Les complications périnatales sont souvent dues au manque d’expérience de l’accoucheur, à une expulsion trainante et à une meilleure collaboration de la patiente permettant d’exécuter avec aisance les manœuvres obstétricales. D’où, l’accouchement du siège devrait être réservé à des personnes expérimentées qui ont une meilleure connaissance des différentes manœuvres et susceptibles de les faire au moment opportun.
Le risque d’un séjour hospitalier néonatal allongé (>3 jours) n’est pas statistiquement différent entre les deux groupes (OR=0,0 [0,00-60,89]) signifiant que l’accouchement du siège n’est pas plus morbide que celui du sommet si la sélection de candidates est bien faite.
Un accouchement en présentation du siège, bien surveillé et bien conduit, peut rester un accouchement eutocique; il n’est cependant pas aussi favorable que l’accouchement en présentation du sommet.
D’où, le maintien de l’apprentissage des manœuvres d’extraction du siège par VB et l’application de protocoles déterminés en fonction des conditions techniques et humaines disponibles dans la maternité s’avèrent très important et très capital dans le management de l’accouchement en présentation du siège pour aboutir à des bons résultats néonataux.
4.2.3. Issue néonatale
L’étude révèle que la parturition sur présentation du siège est greffée d’un taux élevé de décès néonatals précoces (6,5%) comparativement à celle sur présentation de sommet (0%).
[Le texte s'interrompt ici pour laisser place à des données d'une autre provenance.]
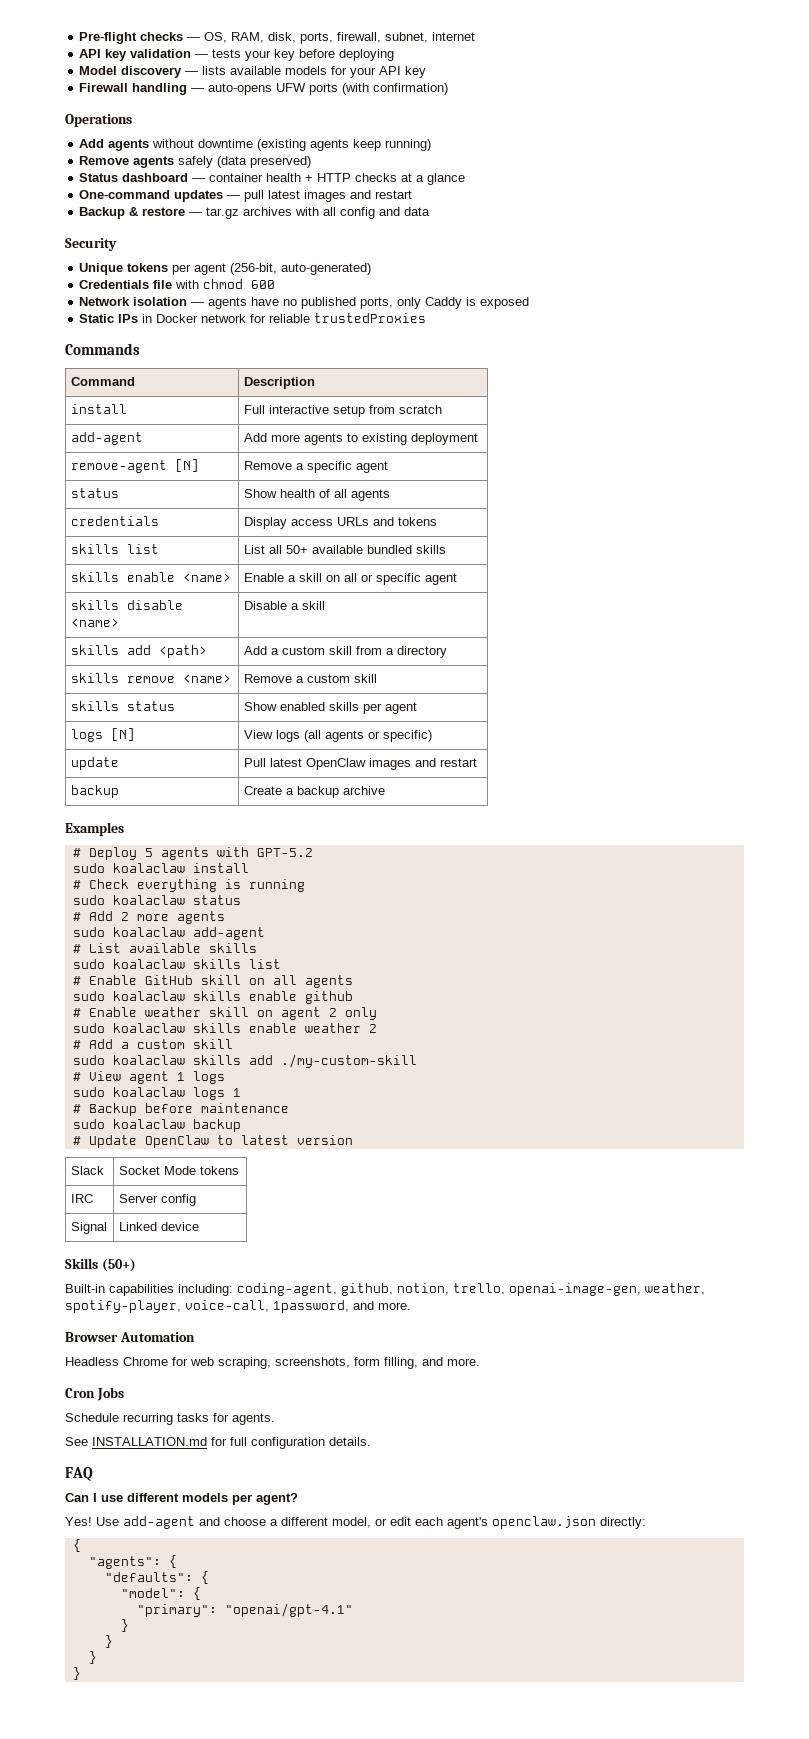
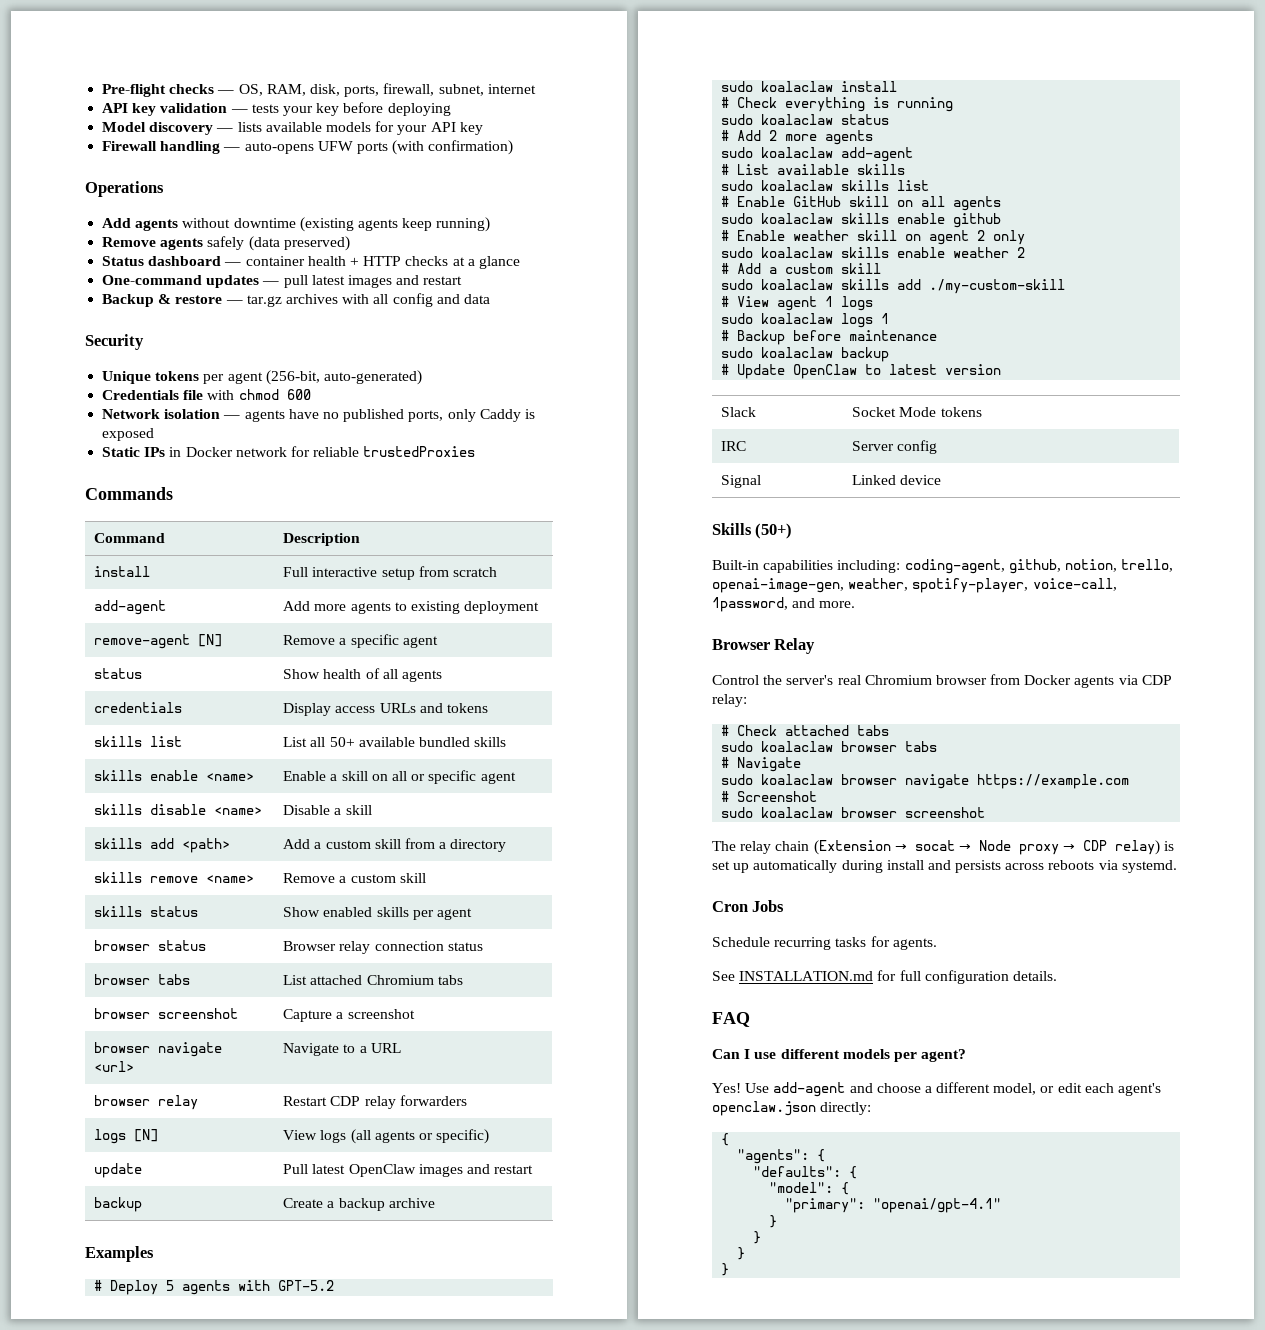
+ browser status | Browser relay connection status
+ browser tabs | List attached Chromium tabs
+ browser screenshot | Capture a screenshot
+ browser navigate <url> | Navigate to a URL
+ browser relay | Restart CDP relay forwarders
- Browser Automation
- Headless Chrome for web scraping, screenshots, form filling, and more.
+ Browser Relay
+ Control the server's real Chromium browser from Docker agents via CDP relay:
+ # Check attached tabs
+ sudo koalaclaw browser tabs
+ # Navigate
+ sudo koalaclaw browser navigate https://example.com
+ # Screenshot
+ sudo koalaclaw browser screenshot
+ The relay chain (Extension → socat → Node proxy → CDP relay) is set up automatically during install and persists across reboots via systemd.

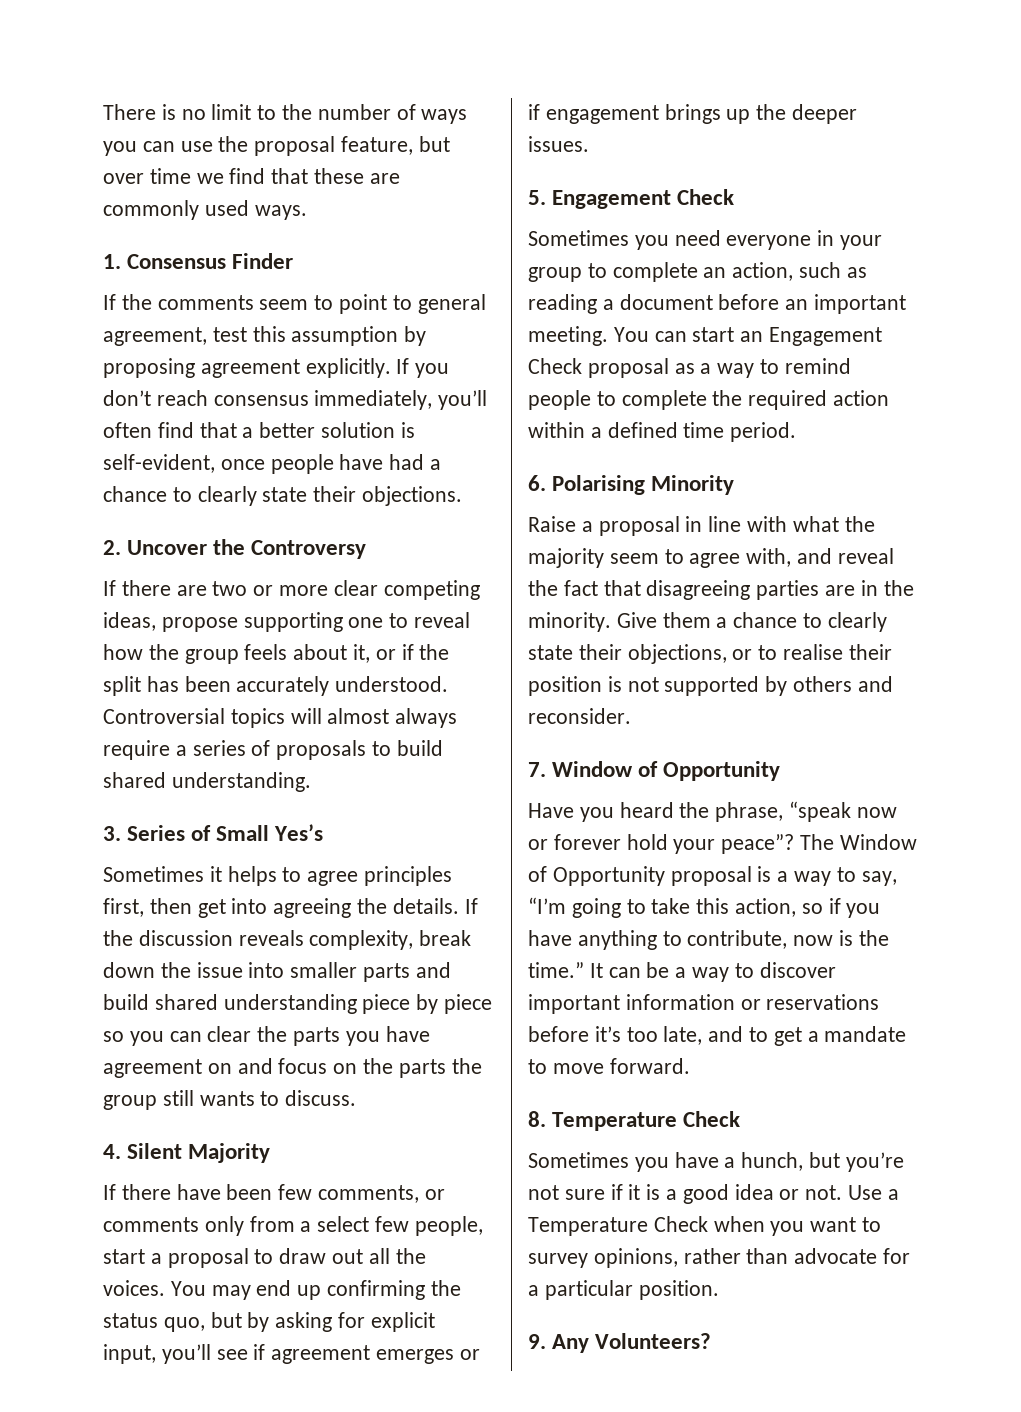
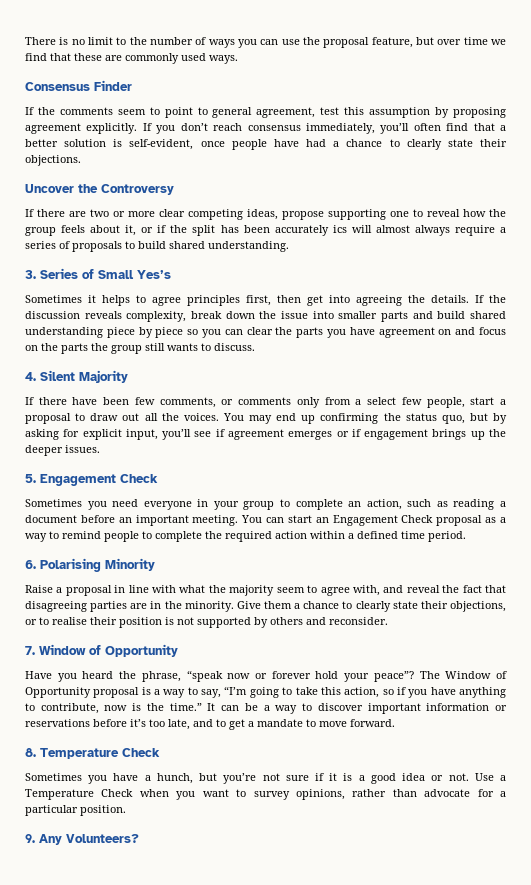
- 1. Consensus Finder
+ Consensus Finder
- 2. Uncover the Controversy
+ Uncover the Controversy
- If there are two or more clear competing ideas, propose supporting one to reveal how the group feels about it, or if the split has been accurately understood. Controversial topics will almost always require a series of proposals to build shared understanding.
+ If there are two or more clear competing ideas, propose supporting one to reveal how the group feels about it, or if the split has been accurately ics will almost always require a series of proposals to build shared understanding.

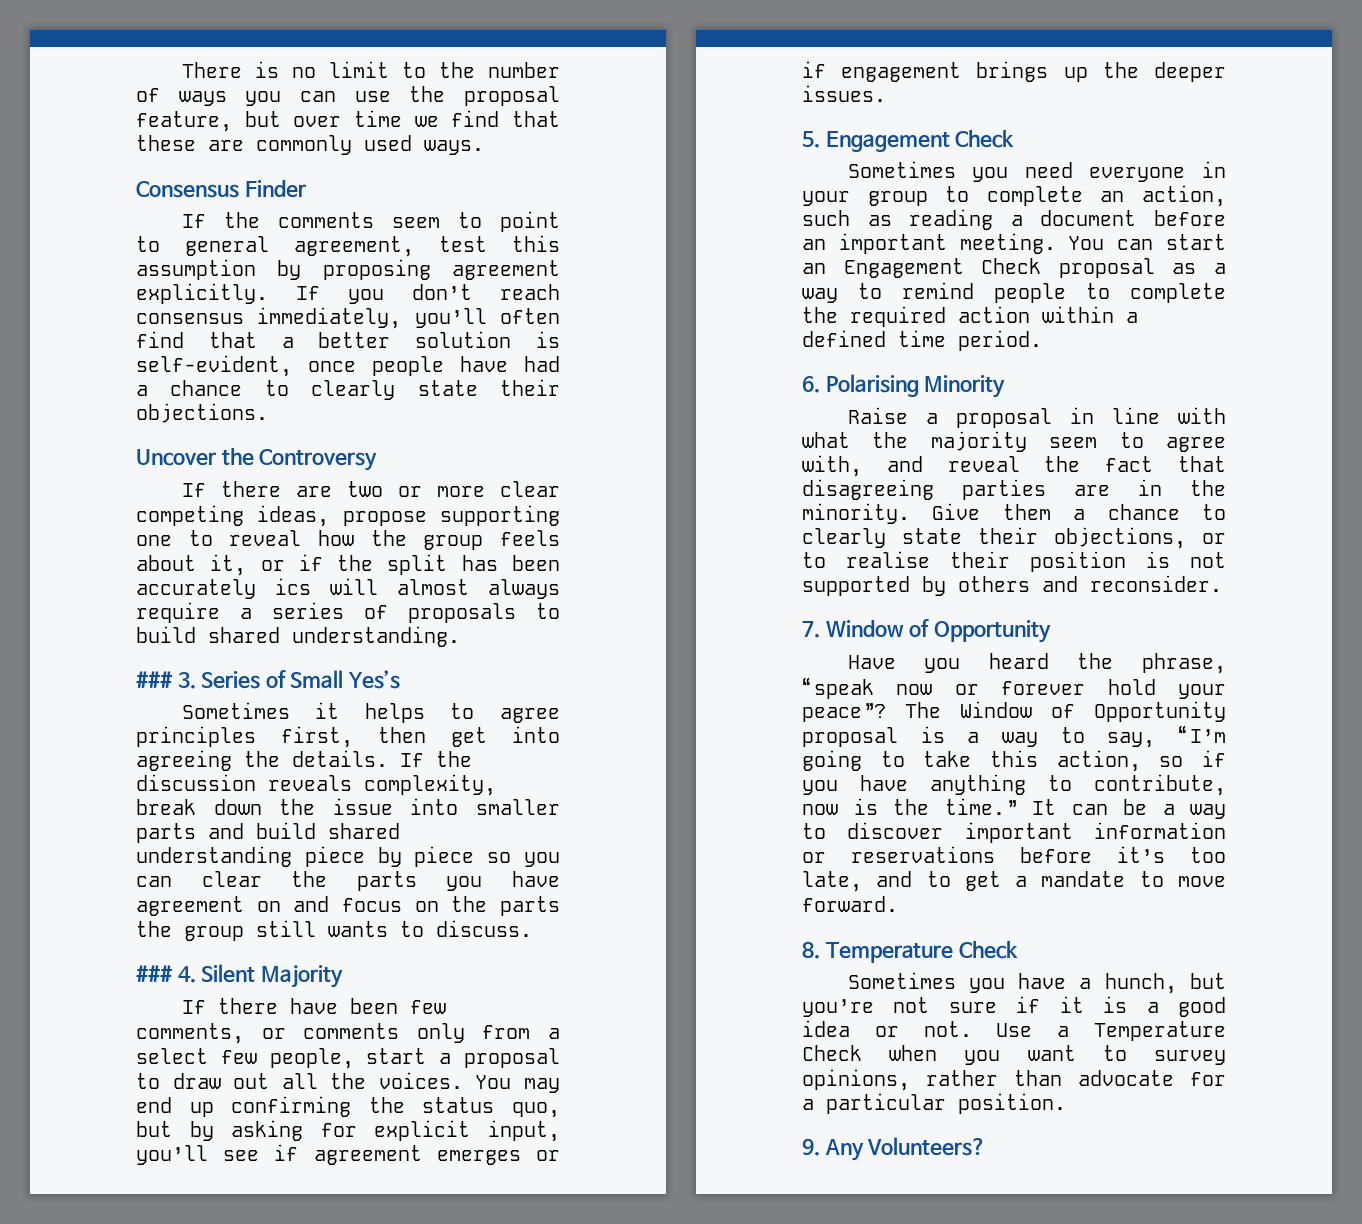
- 3. Series of Small Yes’s
+ ### 3. Series of Small Yes’s
- 4. Silent Majority
+ ### 4. Silent Majority

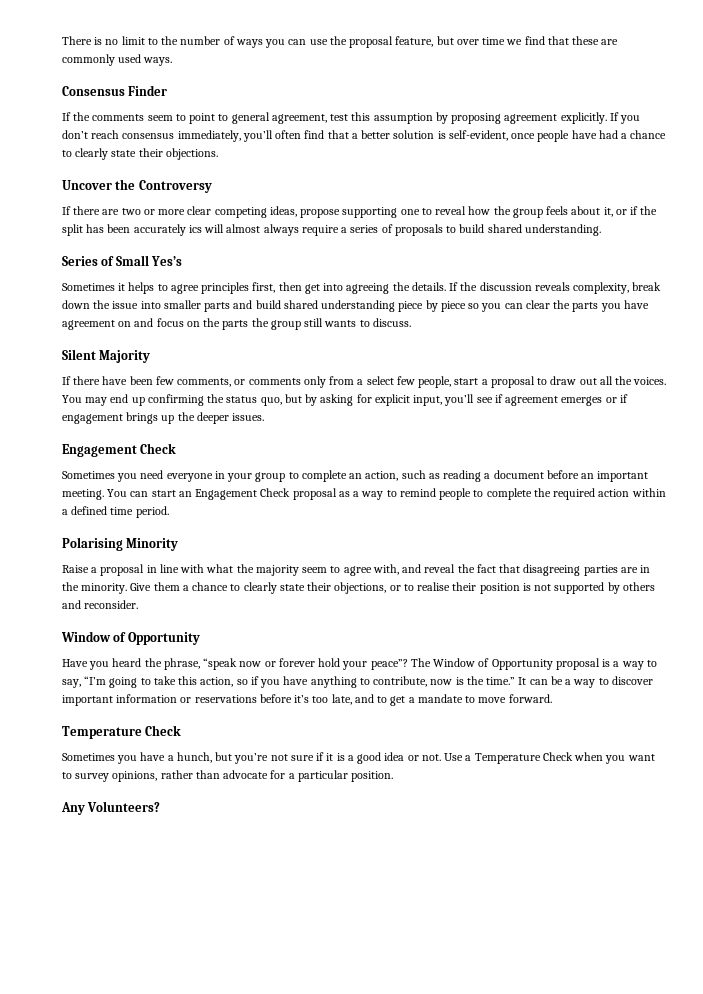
- ### 3. Series of Small Yes’s
+ Series of Small Yes’s
- ### 4. Silent Majority
+ Silent Majority
  You may end up confirming the status quo, but by asking for explicit input, you’ll see if agreement emerges or if engagement brings up the deeper issues.
- 5. Engagement Check
+ Engagement Check
- 6. Polarising Minority
+ Polarising Minority
  Give them a chance to clearly state their objections, or to realise their position is not supported by others and reconsider.
- 7. Window of Opportunity
+ Window of Opportunity
  It can be a way to discover important information or reservations before it’s too late, and to get a mandate to move forward.
- 8. Temperature Check
+ Temperature Check
- 9. Any Volunteers?
+ Any Volunteers?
Cette mortalité néonatale est nulle dans le groupe II alors qu’elle représente 2 cas sur 31 chez les nouveau-nés du groupe I (p=0,0554).
Ce taux est proche à celui rapporté par BUAMBO-BAMANGA [23] qui a trouvé 7,8% mais inférieur à celui rapporté par RAJAONARY [24] qui a trouvé 9,86%. En Europe, beaucoup d’auteurs ont rapporté des taux inférieurs à 1% : BROCHE [31] rapporte 0,9% ; en 1997, LINDQVIST [39] analyse 6542 accouchements par le siège du registre Suédois des naissances et trouve une mortalité de 0,09% pour les accouchements du siège par VB, et au cours de cette même année, l’équipe norvégienne d’ALBRECHSTEN [40], dans une série prospective de 1212 sièges, ne rapporte aucun décès néonatal.
En ce qui concerne les deux décès enregistrés dans notre série chez les nouveau-nés du groupe I, il faut signaler qu’ils ne sont pas directement liés à la présentation : le premier était dû à un syndrome polymalformatif et le second à un syndrome de détresse néonatal dont la cause exacte n’avait pas été décelée (tous deux décédés au 3ème jour post-natal). Le risque de mal présentation est plus élevé chez les fœtus malformés, ceci pouvant alourdir le pronostic périnatal [1,4].